→ Exercise input:
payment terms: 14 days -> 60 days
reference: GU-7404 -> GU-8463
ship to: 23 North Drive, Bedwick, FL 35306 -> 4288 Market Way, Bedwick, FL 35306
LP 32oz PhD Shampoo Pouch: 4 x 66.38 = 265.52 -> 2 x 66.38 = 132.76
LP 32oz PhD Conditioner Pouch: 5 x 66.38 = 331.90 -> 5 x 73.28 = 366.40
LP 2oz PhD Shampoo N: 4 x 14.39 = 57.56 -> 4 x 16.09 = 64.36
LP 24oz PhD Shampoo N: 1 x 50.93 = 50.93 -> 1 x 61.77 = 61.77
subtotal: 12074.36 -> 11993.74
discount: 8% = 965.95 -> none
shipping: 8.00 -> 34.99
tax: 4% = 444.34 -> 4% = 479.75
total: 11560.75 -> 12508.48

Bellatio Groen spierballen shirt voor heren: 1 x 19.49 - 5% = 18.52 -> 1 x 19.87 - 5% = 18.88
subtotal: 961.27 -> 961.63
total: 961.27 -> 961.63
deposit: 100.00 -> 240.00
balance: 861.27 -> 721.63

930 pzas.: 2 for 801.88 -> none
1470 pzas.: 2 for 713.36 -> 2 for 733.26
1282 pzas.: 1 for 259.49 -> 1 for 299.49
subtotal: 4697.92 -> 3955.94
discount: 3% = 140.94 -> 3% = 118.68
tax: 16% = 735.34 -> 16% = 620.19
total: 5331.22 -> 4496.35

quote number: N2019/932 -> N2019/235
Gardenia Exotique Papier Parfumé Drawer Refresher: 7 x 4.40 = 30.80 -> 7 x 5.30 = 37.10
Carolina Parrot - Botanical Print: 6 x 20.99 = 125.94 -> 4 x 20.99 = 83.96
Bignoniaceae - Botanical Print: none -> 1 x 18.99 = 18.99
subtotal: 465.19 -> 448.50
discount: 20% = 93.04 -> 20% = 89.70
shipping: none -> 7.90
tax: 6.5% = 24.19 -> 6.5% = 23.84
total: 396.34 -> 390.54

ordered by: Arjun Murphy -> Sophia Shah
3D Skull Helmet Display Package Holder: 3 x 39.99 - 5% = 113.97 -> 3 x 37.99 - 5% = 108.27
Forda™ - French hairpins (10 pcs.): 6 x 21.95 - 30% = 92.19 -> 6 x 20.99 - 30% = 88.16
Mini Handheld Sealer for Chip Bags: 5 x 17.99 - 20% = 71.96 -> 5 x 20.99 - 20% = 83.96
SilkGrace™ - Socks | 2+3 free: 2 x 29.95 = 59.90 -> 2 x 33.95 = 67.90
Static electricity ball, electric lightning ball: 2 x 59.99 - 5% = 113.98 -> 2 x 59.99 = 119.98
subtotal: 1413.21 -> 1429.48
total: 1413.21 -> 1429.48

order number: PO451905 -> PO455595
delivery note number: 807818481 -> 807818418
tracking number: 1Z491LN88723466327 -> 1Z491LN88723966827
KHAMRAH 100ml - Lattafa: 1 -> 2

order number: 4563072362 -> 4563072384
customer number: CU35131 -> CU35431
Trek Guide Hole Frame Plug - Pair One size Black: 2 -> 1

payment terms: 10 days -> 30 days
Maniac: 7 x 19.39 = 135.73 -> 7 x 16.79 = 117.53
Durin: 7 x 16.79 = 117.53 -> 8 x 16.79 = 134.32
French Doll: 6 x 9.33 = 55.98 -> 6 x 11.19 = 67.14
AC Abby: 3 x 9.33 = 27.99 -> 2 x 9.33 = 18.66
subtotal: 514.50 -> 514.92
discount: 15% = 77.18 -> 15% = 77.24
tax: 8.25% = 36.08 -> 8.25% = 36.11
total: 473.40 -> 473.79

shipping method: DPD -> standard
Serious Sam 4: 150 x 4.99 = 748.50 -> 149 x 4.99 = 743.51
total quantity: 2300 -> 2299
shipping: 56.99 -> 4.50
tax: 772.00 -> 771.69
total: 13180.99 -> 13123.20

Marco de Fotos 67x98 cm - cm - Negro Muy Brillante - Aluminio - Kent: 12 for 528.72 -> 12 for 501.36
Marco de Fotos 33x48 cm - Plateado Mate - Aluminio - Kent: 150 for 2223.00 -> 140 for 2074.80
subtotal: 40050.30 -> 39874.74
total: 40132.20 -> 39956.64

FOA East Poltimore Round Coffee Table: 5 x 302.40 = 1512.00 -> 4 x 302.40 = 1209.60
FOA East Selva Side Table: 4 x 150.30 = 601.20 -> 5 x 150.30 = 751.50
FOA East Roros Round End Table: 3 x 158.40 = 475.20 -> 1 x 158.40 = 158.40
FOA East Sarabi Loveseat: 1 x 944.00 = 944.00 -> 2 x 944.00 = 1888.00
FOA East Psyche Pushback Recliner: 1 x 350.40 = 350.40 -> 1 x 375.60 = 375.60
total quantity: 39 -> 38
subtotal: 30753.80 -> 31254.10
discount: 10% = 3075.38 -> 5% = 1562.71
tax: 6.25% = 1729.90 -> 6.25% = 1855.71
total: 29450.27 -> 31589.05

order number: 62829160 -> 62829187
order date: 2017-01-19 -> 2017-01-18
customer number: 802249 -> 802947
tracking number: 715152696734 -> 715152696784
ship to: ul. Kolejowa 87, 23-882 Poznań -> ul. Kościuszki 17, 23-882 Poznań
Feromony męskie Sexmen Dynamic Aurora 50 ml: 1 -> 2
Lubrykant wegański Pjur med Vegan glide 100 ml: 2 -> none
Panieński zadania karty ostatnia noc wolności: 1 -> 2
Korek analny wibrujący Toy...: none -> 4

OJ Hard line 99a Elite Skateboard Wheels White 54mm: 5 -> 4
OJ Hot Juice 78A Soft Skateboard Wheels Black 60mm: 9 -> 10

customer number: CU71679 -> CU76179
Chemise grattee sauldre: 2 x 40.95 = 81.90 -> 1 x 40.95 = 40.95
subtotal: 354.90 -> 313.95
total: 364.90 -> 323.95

→ Your instructions:
With the first line being the one containing "subtotal: 1413.21 -> 1429.48" and the last line the one containing "customer number: CU35131 -> CU35431", transcribe exactly the lines above that fall in that range.

→ Solution:
subtotal: 1413.21 -> 1429.48
total: 1413.21 -> 1429.48

order number: PO451905 -> PO455595
delivery note number: 807818481 -> 807818418
tracking number: 1Z491LN88723466327 -> 1Z491LN88723966827
KHAMRAH 100ml - Lattafa: 1 -> 2

order number: 4563072362 -> 4563072384
customer number: CU35131 -> CU35431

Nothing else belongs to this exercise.